→ Work item
The result should be a faithful copy of every entry below, with the pictures left out.

→ Dataset content
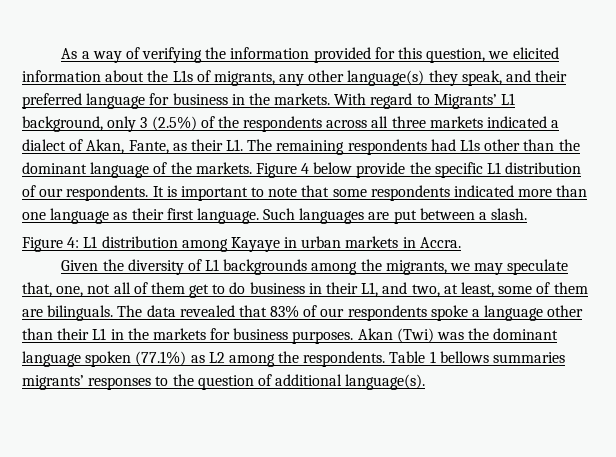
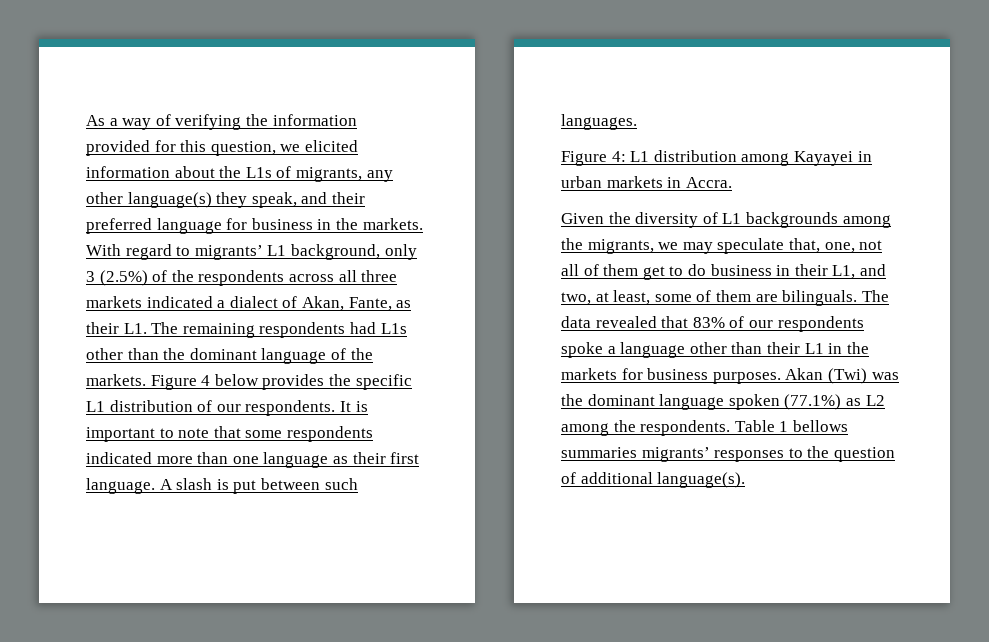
- With regard to Migrants’ L1 background, only 3 (2.5%) of the respondents across all three markets indicated a dialect of Akan, Fante, as their L1. The remaining respondents had L1s other than the dominant language of the markets.
+ With regard to migrants’ L1 background, only 3 (2.5%) of the respondents across all three markets indicated a dialect of Akan, Fante, as their L1. The remaining respondents had L1s other than the dominant language of the markets.
- Figure 4 below provide the specific L1 distribution of our respondents.
+ Figure 4 below provides the specific L1 distribution of our respondents.
- Such languages are put between a slash.
+ A slash is put between such languages.
- Figure 4: L1 distribution among Kayaye in urban markets in Accra.
+ Figure 4: L1 distribution among Kayayei in urban markets in Accra.

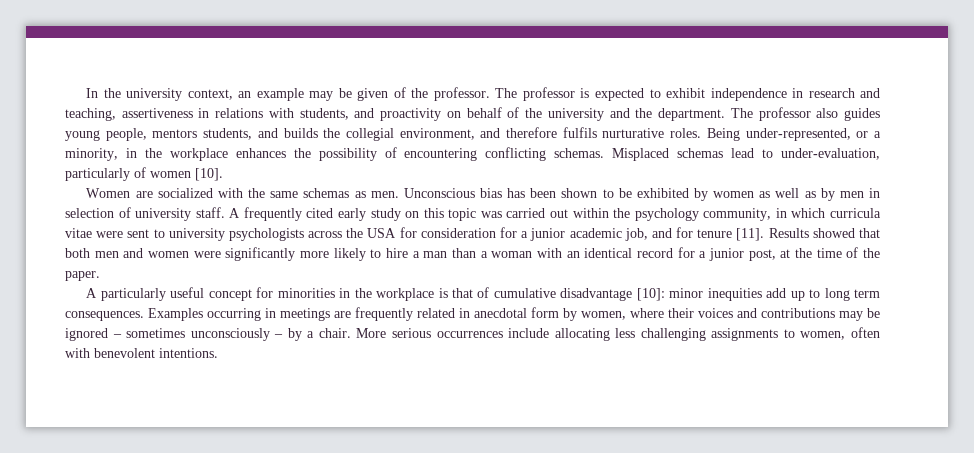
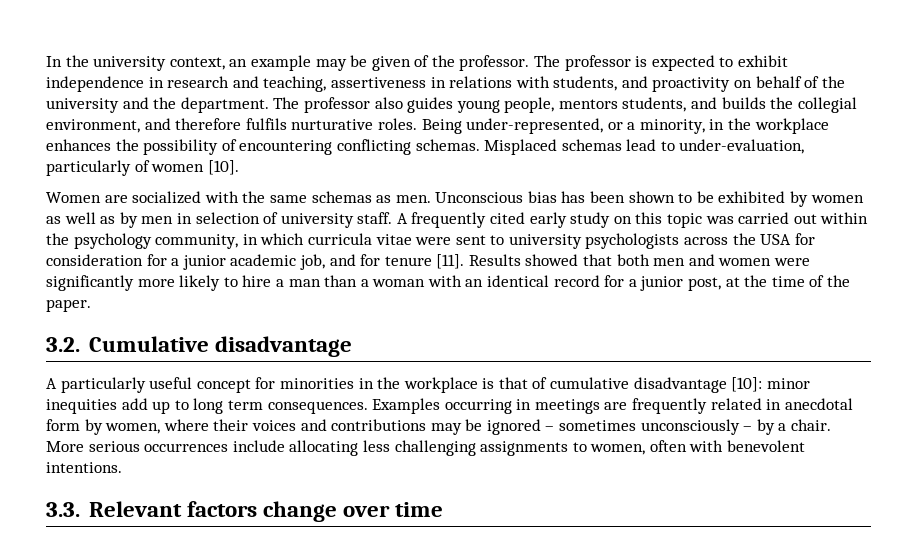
+ 3.2. Cumulative disadvantage
+ 3.3. Relevant factors change over time

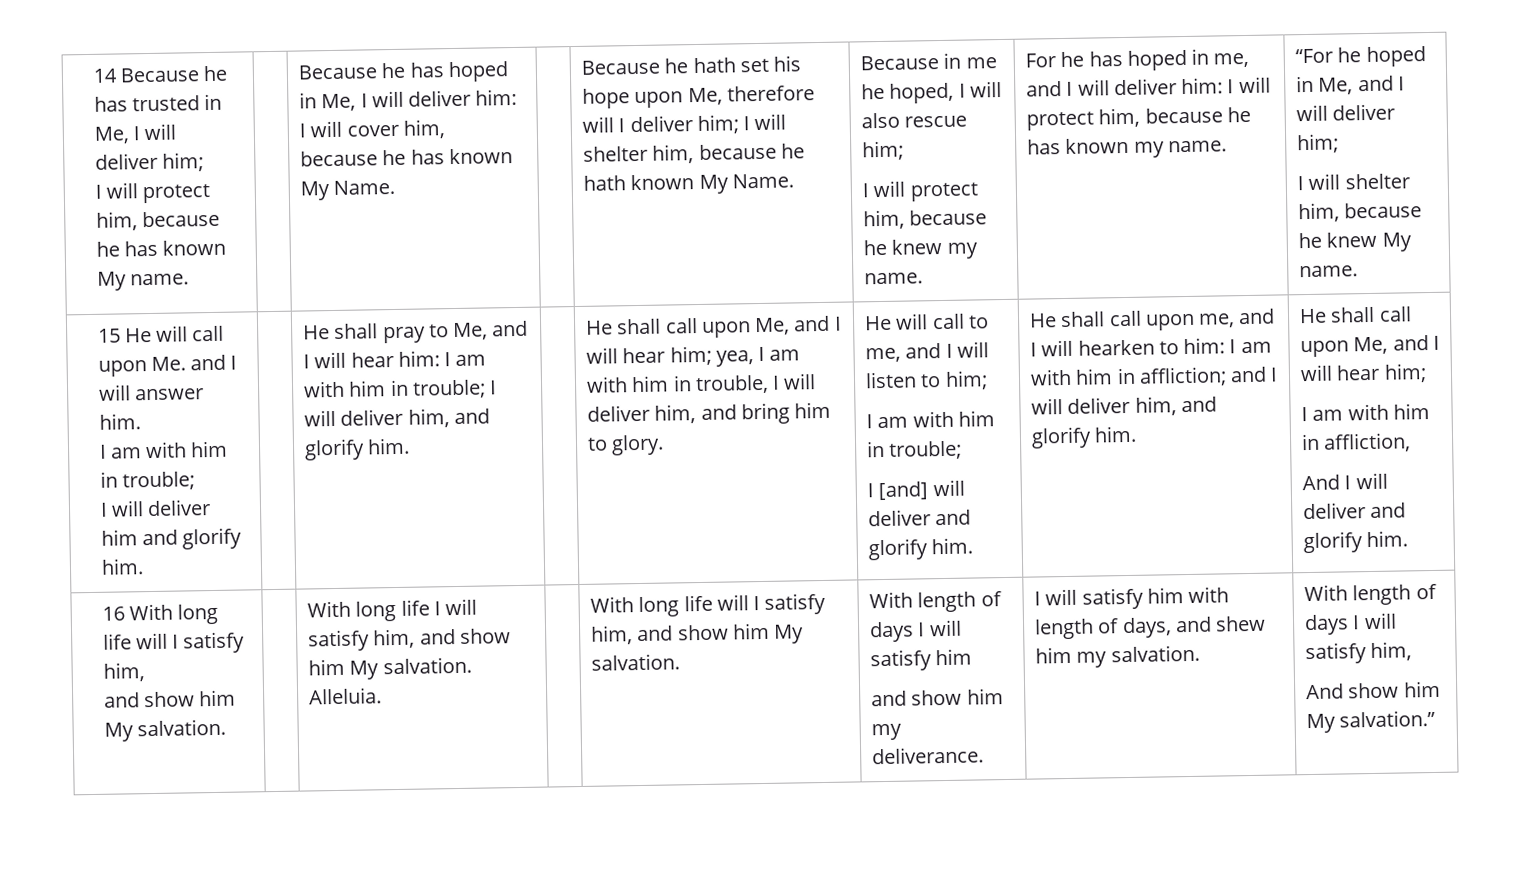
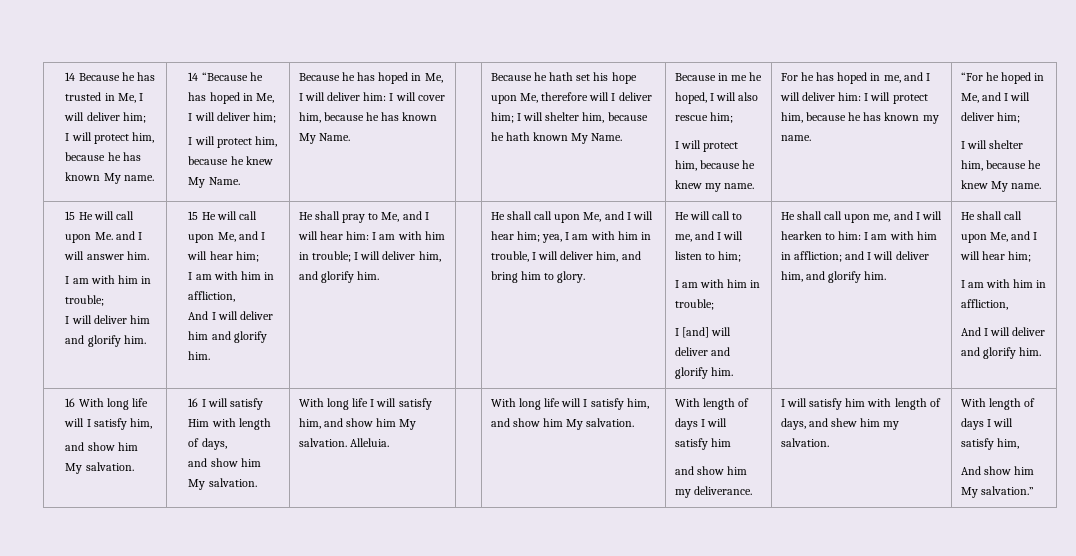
+ 14 “Because he has hoped in Me, I will deliver him;
+ I will protect him, because he knew My Name.
+ 15 He will call upon Me, and I will hear him;
+ I am with him in affliction,
+ And I will deliver him and glorify him.
+ 16 I will satisfy Him with length of days,
+ and show him My salvation.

→ Answer section
- With regard to Migrants’ L1 background, only 3 (2.5%) of the respondents across all three markets indicated a dialect of Akan, Fante, as their L1. The remaining respondents had L1s other than the dominant language of the markets.
+ With regard to migrants’ L1 background, only 3 (2.5%) of the respondents across all three markets indicated a dialect of Akan, Fante, as their L1. The remaining respondents had L1s other than the dominant language of the markets.
- Figure 4 below provide the specific L1 distribution of our respondents.
+ Figure 4 below provides the specific L1 distribution of our respondents.
- Such languages are put between a slash.
+ A slash is put between such languages.
- Figure 4: L1 distribution among Kayaye in urban markets in Accra.
+ Figure 4: L1 distribution among Kayayei in urban markets in Accra.

+ 3.2. Cumulative disadvantage
+ 3.3. Relevant factors change over time

+ 14 “Because he has hoped in Me, I will deliver him;
+ I will protect him, because he knew My Name.
+ 15 He will call upon Me, and I will hear him;
+ I am with him in affliction,
+ And I will deliver him and glorify him.
+ 16 I will satisfy Him with length of days,
+ and show him My salvation.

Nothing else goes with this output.